╭──
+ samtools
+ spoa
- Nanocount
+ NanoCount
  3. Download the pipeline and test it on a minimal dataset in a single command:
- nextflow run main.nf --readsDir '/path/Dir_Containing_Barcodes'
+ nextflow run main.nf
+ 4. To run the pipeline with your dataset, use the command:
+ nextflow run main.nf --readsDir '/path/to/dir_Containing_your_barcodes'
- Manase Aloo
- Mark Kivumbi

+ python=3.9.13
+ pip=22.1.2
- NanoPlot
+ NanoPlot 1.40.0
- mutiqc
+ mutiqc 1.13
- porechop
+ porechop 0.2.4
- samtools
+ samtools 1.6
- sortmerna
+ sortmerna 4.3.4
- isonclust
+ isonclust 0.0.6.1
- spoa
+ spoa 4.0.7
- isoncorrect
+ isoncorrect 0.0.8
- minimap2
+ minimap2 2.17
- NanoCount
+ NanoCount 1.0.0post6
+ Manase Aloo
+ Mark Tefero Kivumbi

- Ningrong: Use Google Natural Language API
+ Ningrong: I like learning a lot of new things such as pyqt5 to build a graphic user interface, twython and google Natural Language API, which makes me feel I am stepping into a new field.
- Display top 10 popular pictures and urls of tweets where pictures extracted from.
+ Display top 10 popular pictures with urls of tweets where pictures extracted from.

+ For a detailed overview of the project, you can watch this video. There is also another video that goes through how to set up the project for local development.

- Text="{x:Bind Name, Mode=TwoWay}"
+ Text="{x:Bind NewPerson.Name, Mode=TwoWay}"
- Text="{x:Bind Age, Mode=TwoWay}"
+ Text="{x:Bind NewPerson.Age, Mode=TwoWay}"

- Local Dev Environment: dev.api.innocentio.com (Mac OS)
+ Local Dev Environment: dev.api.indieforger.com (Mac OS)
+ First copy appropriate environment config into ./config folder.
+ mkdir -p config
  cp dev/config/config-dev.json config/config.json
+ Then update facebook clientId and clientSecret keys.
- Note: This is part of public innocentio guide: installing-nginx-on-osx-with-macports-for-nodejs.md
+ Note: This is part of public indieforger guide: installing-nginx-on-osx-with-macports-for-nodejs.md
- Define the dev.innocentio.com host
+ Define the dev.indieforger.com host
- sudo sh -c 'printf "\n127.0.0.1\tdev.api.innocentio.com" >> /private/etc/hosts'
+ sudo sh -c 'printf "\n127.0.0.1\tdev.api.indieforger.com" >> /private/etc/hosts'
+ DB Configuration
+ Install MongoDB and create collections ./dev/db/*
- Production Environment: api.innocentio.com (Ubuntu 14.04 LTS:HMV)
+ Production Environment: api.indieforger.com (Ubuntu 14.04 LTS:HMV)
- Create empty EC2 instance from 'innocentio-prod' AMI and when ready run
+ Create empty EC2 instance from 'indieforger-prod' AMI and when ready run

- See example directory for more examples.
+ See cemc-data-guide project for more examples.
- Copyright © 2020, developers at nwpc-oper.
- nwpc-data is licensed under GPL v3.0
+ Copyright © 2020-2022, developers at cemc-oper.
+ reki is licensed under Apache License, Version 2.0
╰──
ACTION ITEM:
Print the data above exactly as it reads.

RESPONSE TO THIS TASK:
+ samtools
+ spoa
- Nanocount
+ NanoCount
  3. Download the pipeline and test it on a minimal dataset in a single command:
- nextflow run main.nf --readsDir '/path/Dir_Containing_Barcodes'
+ nextflow run main.nf
+ 4. To run the pipeline with your dataset, use the command:
+ nextflow run main.nf --readsDir '/path/to/dir_Containing_your_barcodes'
- Manase Aloo
- Mark Kivumbi

+ python=3.9.13
+ pip=22.1.2
- NanoPlot
+ NanoPlot 1.40.0
- mutiqc
+ mutiqc 1.13
- porechop
+ porechop 0.2.4
- samtools
+ samtools 1.6
- sortmerna
+ sortmerna 4.3.4
- isonclust
+ isonclust 0.0.6.1
- spoa
+ spoa 4.0.7
- isoncorrect
+ isoncorrect 0.0.8
- minimap2
+ minimap2 2.17
- NanoCount
+ NanoCount 1.0.0post6
+ Manase Aloo
+ Mark Tefero Kivumbi

- Ningrong: Use Google Natural Language API
+ Ningrong: I like learning a lot of new things such as pyqt5 to build a graphic user interface, twython and google Natural Language API, which makes me feel I am stepping into a new field.
- Display top 10 popular pictures and urls of tweets where pictures extracted from.
+ Display top 10 popular pictures with urls of tweets where pictures extracted from.

+ For a detailed overview of the project, you can watch this video. There is also another video that goes through how to set up the project for local development.

- Text="{x:Bind Name, Mode=TwoWay}"
+ Text="{x:Bind NewPerson.Name, Mode=TwoWay}"
- Text="{x:Bind Age, Mode=TwoWay}"
+ Text="{x:Bind NewPerson.Age, Mode=TwoWay}"

- Local Dev Environment: dev.api.innocentio.com (Mac OS)
+ Local Dev Environment: dev.api.indieforger.com (Mac OS)
+ First copy appropriate environment config into ./config folder.
+ mkdir -p config
  cp dev/config/config-dev.json config/config.json
+ Then update facebook clientId and clientSecret keys.
- Note: This is part of public innocentio guide: installing-nginx-on-osx-with-macports-for-nodejs.md
+ Note: This is part of public indieforger guide: installing-nginx-on-osx-with-macports-for-nodejs.md
- Define the dev.innocentio.com host
+ Define the dev.indieforger.com host
- sudo sh -c 'printf "\n127.0.0.1\tdev.api.innocentio.com" >> /private/etc/hosts'
+ sudo sh -c 'printf "\n127.0.0.1\tdev.api.indieforger.com" >> /private/etc/hosts'
+ DB Configuration
+ Install MongoDB and create collections ./dev/db/*
- Production Environment: api.innocentio.com (Ubuntu 14.04 LTS:HMV)
+ Production Environment: api.indieforger.com (Ubuntu 14.04 LTS:HMV)
- Create empty EC2 instance from 'innocentio-prod' AMI and when ready run
+ Create empty EC2 instance from 'indieforger-prod' AMI and when ready run

- See example directory for more examples.
+ See cemc-data-guide project for more examples.
- Copyright © 2020, developers at nwpc-oper.
- nwpc-data is licensed under GPL v3.0
+ Copyright © 2020-2022, developers at cemc-oper.
+ reki is licensed under Apache License, Version 2.0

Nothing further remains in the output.